Fitting a rare health statistic usually isn't a good thing, but one St. Joseph man is an exception to that rule.
Braden Srock recently donated bone marrow and stem cells after being deemed a match for someone he doesn’t know. The connection came thanks to him joining the Be The Match Registry about six years ago, when he was in college.
“I never had been contacted until (last) November,” says Mr. Srock, who works as a production supervisor at Altec. “I kind of forgot about it.”
He adds that he was given extra credit in a physics class for putting his name on the registry, but he also was motivated by having had a cousin with leukemia. When he received word late last year that his bone marrow was a match for someone else with the disease, he didn’t hesitate to help.
According to Be The Match, which is affiliated with the National Marrow Donor Program, about 70 percent of leukemia or lymphoma patients in need of a transplant do not have a matching donor in their family. Since it began operations in 1987, Be The Match has facilitated more than 55,000 transplants for patients such as these.
One more statistic — the one Mr. Srock fits — is that one in every 540 members of the Be The Match Registry will go on to donate marrow or stem cells to a patient. But Mr. Srock is even more rare in that he donated both, making a stem cell donation last month after his bone marrow donation almost a year ago.
“In his case, the marrow donation he provided last year worked, but the cancer came back,” Julee Darner, donor services coordinator for the University of Iowa Marrow Donor Program, says. “The hope for stem cell donation this time is that there are more stem cells to fight cancer cells in this type of donation, so ideally the extra stem cells will destroy any remaining cancer cells.”
She adds that only about 10 percent or fewer of those who donate are asked to donate again for the same patient. Donors and recipients are kept anonymous to each other for a year after the most recent donation, so Mr.
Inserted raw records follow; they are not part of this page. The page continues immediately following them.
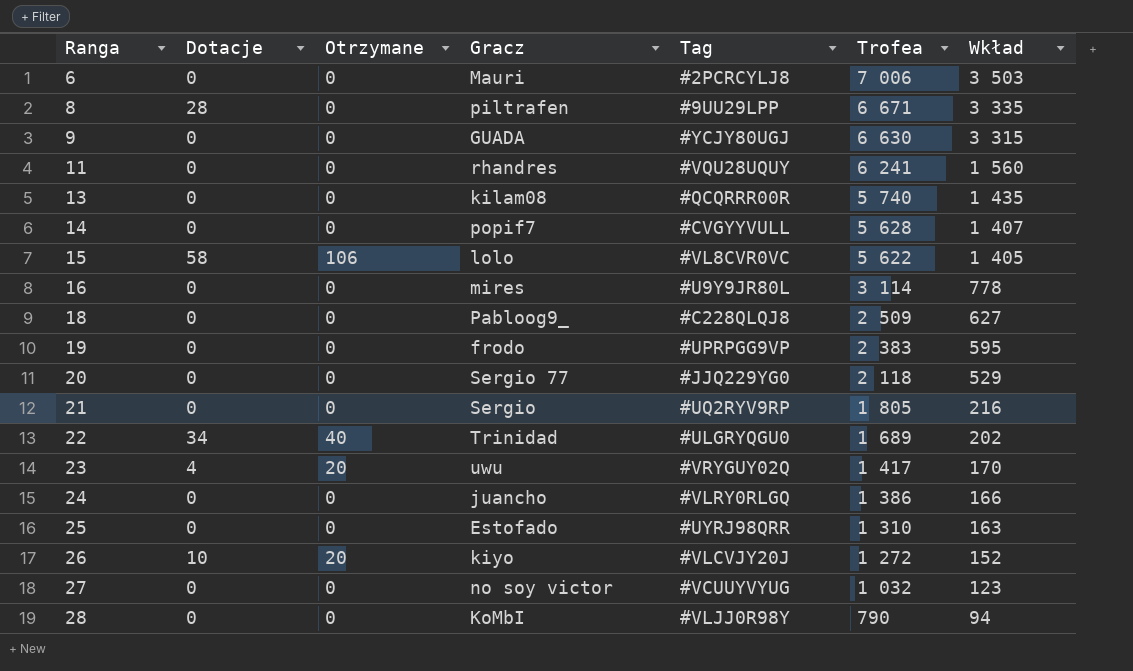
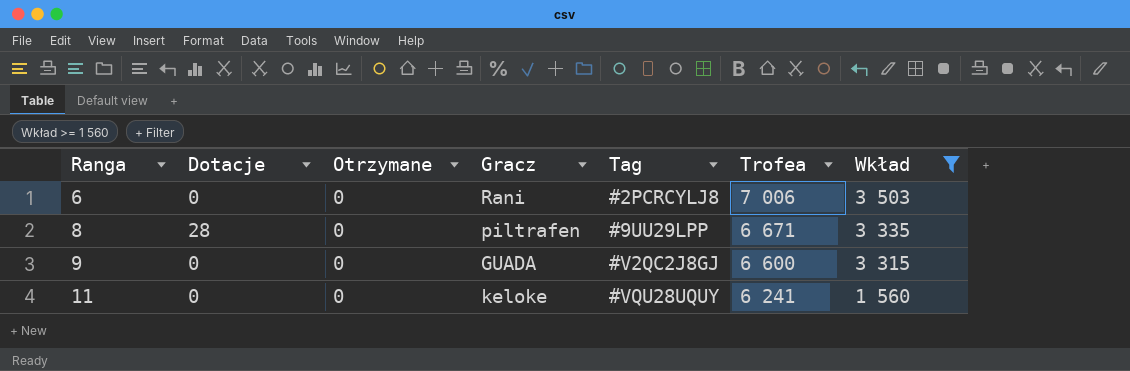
filter: none -> Wkład >= 1 560
6 | Gracz: Mauri -> Rani
9 | Tag: #YCJY80UGJ -> #V2QC2J8GJ
9 | Trofea: 6 630 -> 6 600
11 | Gracz: rhandres -> keloke

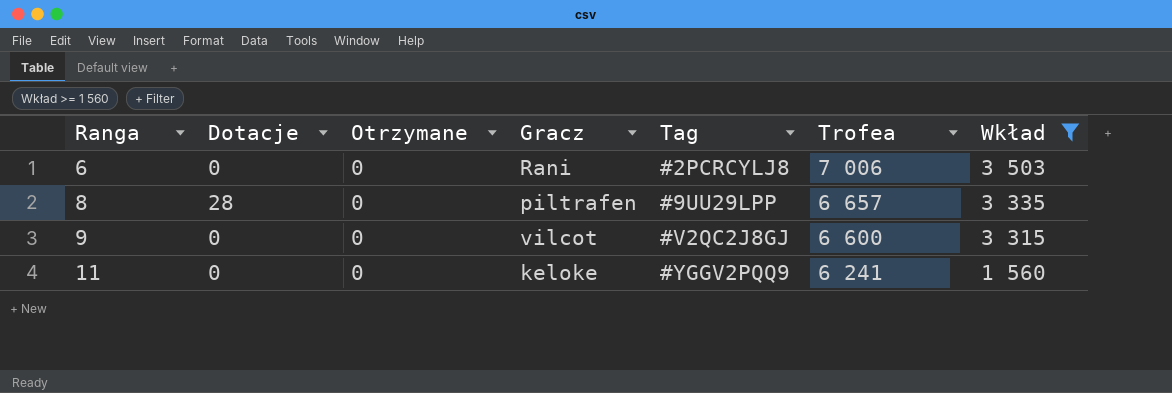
8 | Trofea: 6 671 -> 6 657
9 | Gracz: GUADA -> vilcot
11 | Tag: #VQU28UQUY -> #YGGV2PQQ9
Srock doesn’t know who he’s aiming to help. But the possibility that the patient could be a child has made him more than willing both times.
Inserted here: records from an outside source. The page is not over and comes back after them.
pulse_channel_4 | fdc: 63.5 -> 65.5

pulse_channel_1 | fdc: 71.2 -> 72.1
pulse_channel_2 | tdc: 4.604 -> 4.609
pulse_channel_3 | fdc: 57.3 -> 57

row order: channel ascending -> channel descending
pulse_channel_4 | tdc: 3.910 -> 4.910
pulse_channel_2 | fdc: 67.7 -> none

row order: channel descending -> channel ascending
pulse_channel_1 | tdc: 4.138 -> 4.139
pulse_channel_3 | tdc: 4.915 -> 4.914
“It kind of hit home for me, because my wife and I just had a baby girl,” he says. “I feel blessed to have a healthy daughter, and … I just felt like I should do anything I could to help.”
He adds that he’s been asked which donation process he preferred: the bone marrow or the stem cells. While he found there to be good and bad about both, donating bone marrow was easier in that he didn’t need to go through any preparation ahead of time and was put under general anesthesia for the procedure, which involved drawing marrow from his spine and hip.
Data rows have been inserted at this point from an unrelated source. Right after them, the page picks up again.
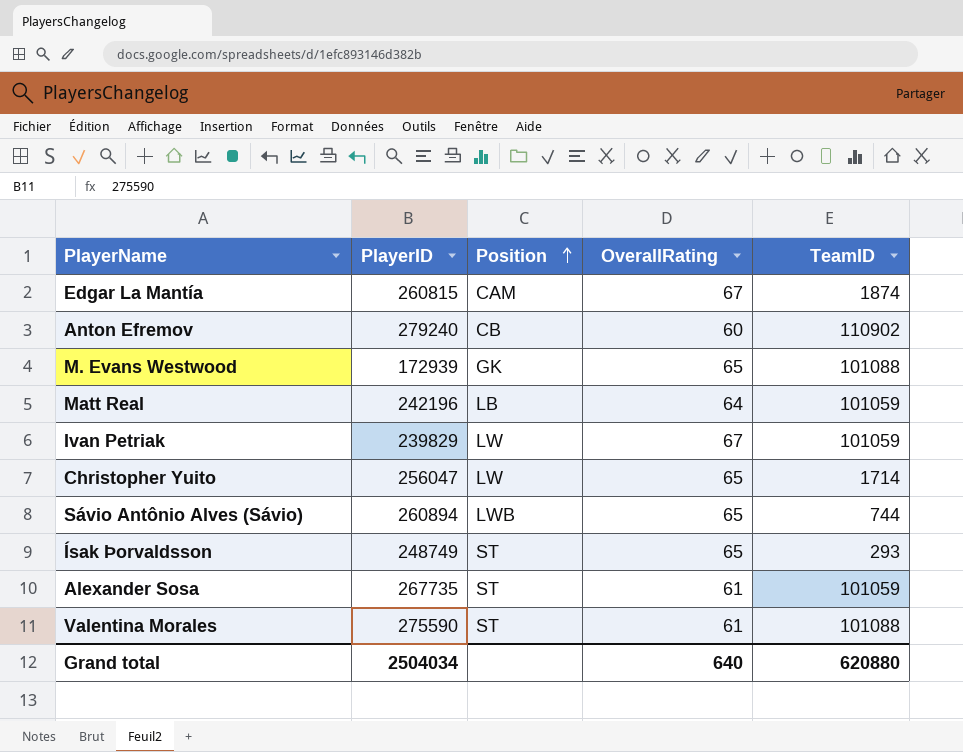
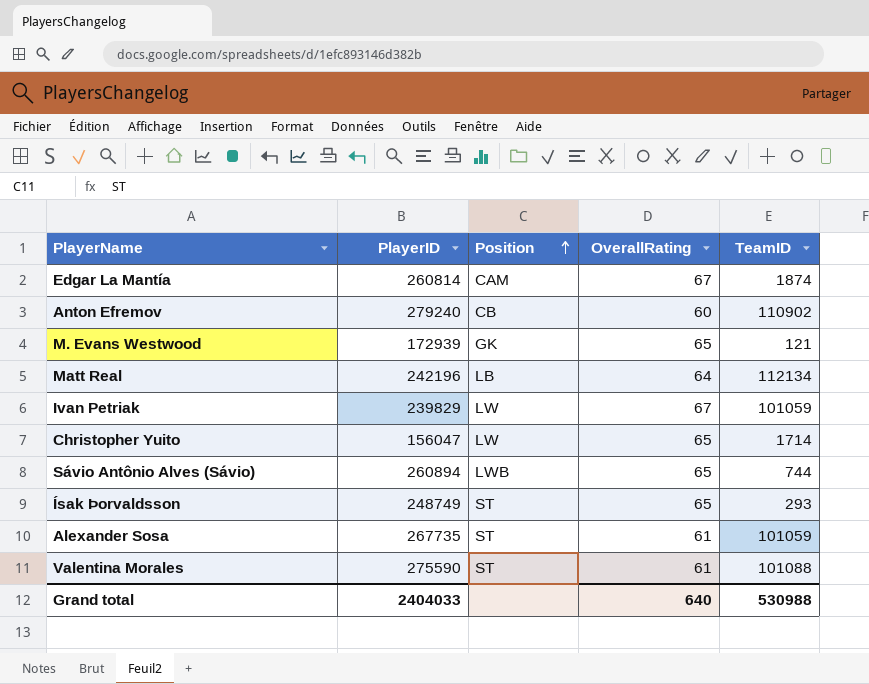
Edgar La Mantía | PlayerID: 260815 -> 260814
M. Evans Westwood | TeamID: 101088 -> 121
Matt Real | TeamID: 101059 -> 112134
Christopher Yuito | PlayerID: 256047 -> 156047
Grand total | PlayerID: 2504034 -> 2404033
Grand total | TeamID: 620880 -> 530988

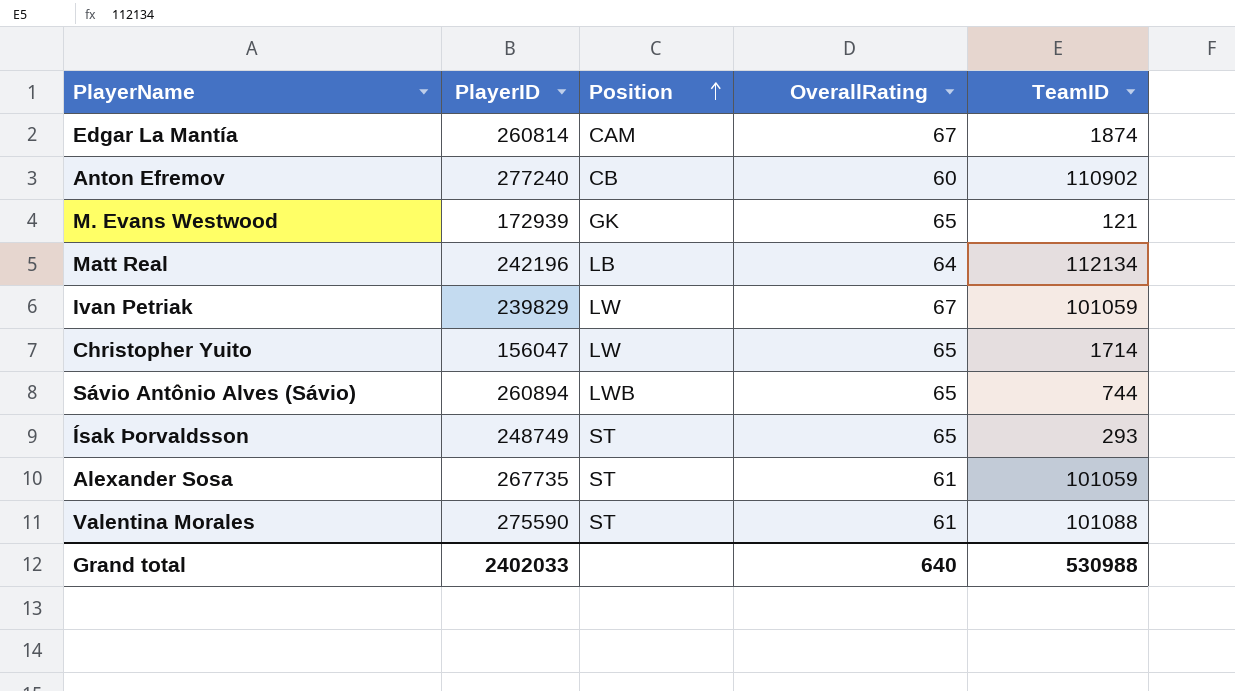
Anton Efremov | PlayerID: 279240 -> 277240
Grand total | PlayerID: 2404033 -> 2402033

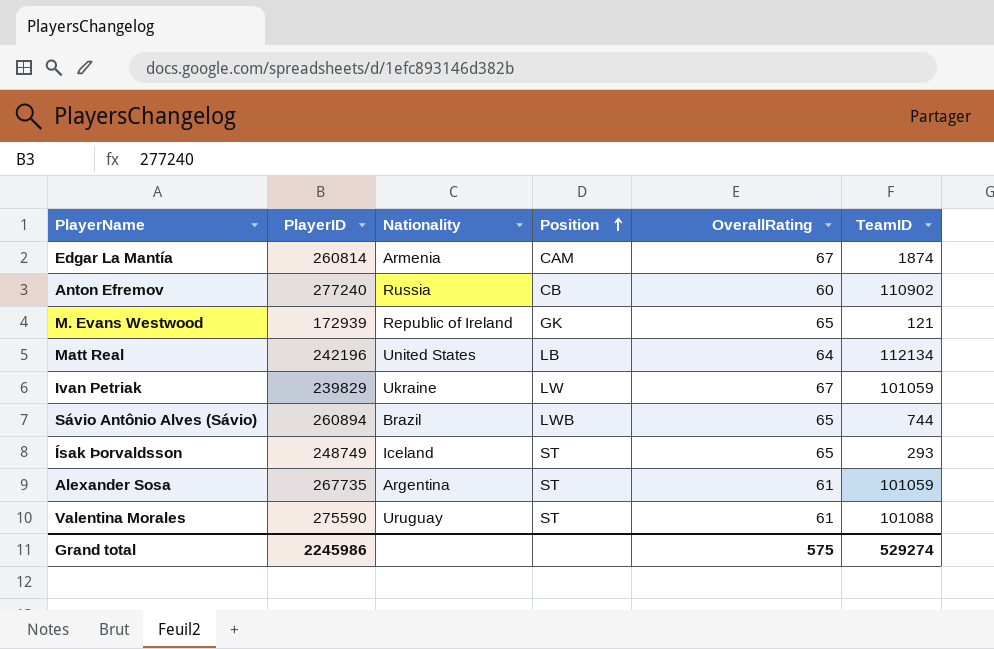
column Nationality | position: none -> 3
row Christopher Yuito: 156047 | LW | 65 | 1714 -> none
Grand total | PlayerID: 2402033 -> 2245986
Grand total | OverallRating: 640 -> 575
Grand total | TeamID: 530988 -> 529274

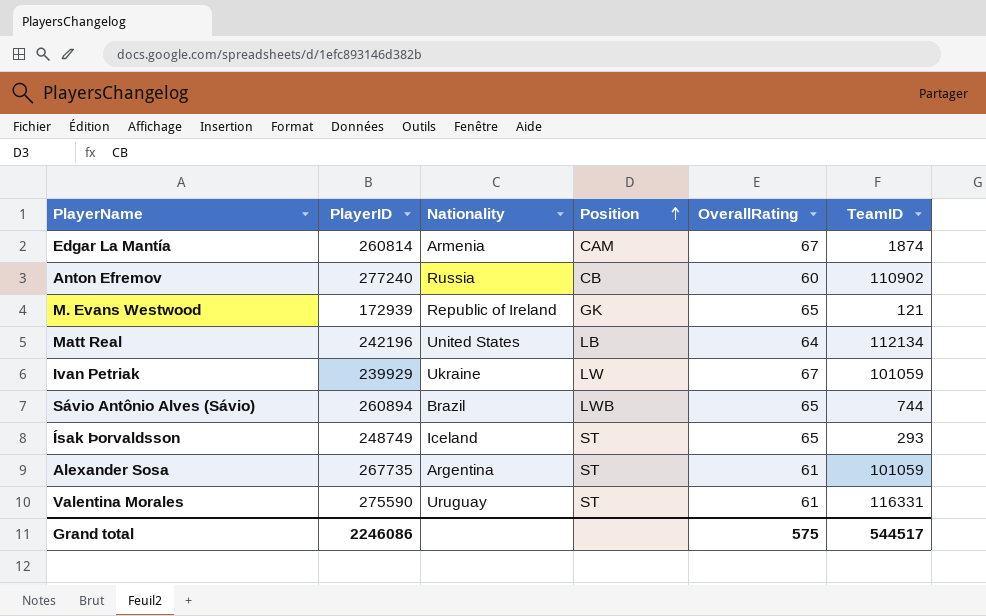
Ivan Petriak | PlayerID: 239829 -> 239929
Valentina Morales | TeamID: 101088 -> 116331
Grand total | PlayerID: 2245986 -> 2246086
Grand total | TeamID: 529274 -> 544517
This left him sore for a couple of days afterward, but the discomfort was nothing like what he went through with the injections he had to take for five days before donating stem cells. The injections served to accelerate production of the cells and, as a side effect, produced symptoms he describes as “like the worst flu” he’d ever had.
But harvesting the stem cells was a less invasive process that didn’t require anesthesia. He was connected to a machine that drew his blood and separated out its components, keeping what was needed for donation and returning everything else to his body.
Ms. Darner notes that anyone who wants to join the bone marrow registry can do so at www.bethematch.org; after filling out a form, potential donors will receive a kit for collecting a swab of cheek cells to return. Donors between the ages of 18 and 44 are especially needed, as are minority donors. Currently, 67 percent of those in the database are Caucasian — and because tissue type is strongly tied to genetic heritage, this lack of non-Caucasian potential donors means minorities in need of a transplant have a much lower chance of finding a donor who is a good match.
When a potential donor is selected, he or she goes through further testing to ensure the donation will be safe for the recipient. Mr. Srock underwent these secondary tests at Heartland Regional Medical Center before both of his donations, then traveled to Iowa City for each donation.
Obviously, nothing much about this process was simple. And Mr. Srock may not know for a while the outcome of his second donation or who is on the receiving end – but he doesn’t doubt that he made the right decision.
“I was going to follow through with it no matter what,” he says. “It’s out of my hands now, but I’m hoping for the best.”